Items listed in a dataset
────────────────────

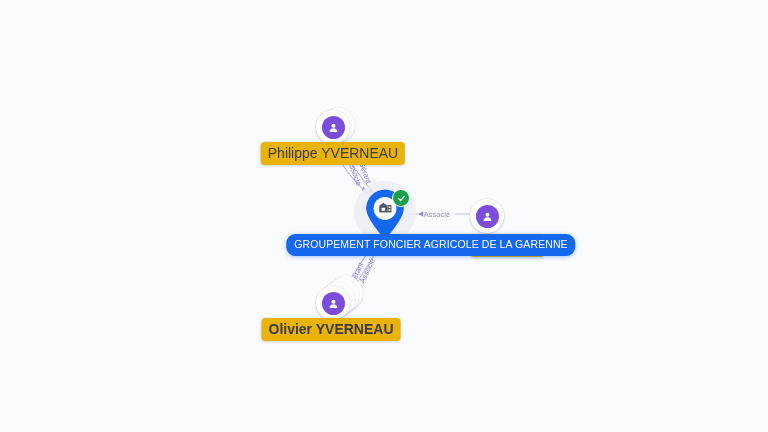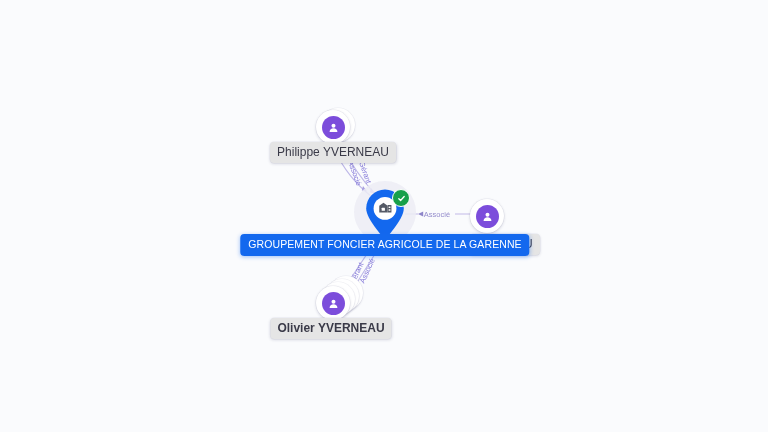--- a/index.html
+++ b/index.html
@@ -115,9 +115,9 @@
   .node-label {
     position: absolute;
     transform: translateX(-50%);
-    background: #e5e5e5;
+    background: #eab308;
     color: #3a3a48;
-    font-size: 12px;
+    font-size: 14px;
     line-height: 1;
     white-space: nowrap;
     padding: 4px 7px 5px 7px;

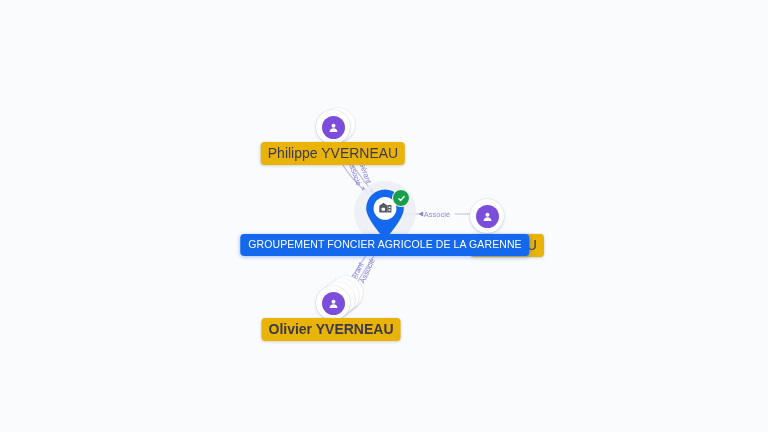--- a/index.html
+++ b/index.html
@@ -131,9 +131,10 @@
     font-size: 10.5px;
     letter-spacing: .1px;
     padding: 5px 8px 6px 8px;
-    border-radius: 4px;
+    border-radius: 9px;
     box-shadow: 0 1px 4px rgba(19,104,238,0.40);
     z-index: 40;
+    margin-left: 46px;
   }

────────────────────

● **Task brief**
Scan the data above and copy each line containing the word "radius".

● **Reply to the exercise**
-    border-radius: 4px;
+    border-radius: 9px;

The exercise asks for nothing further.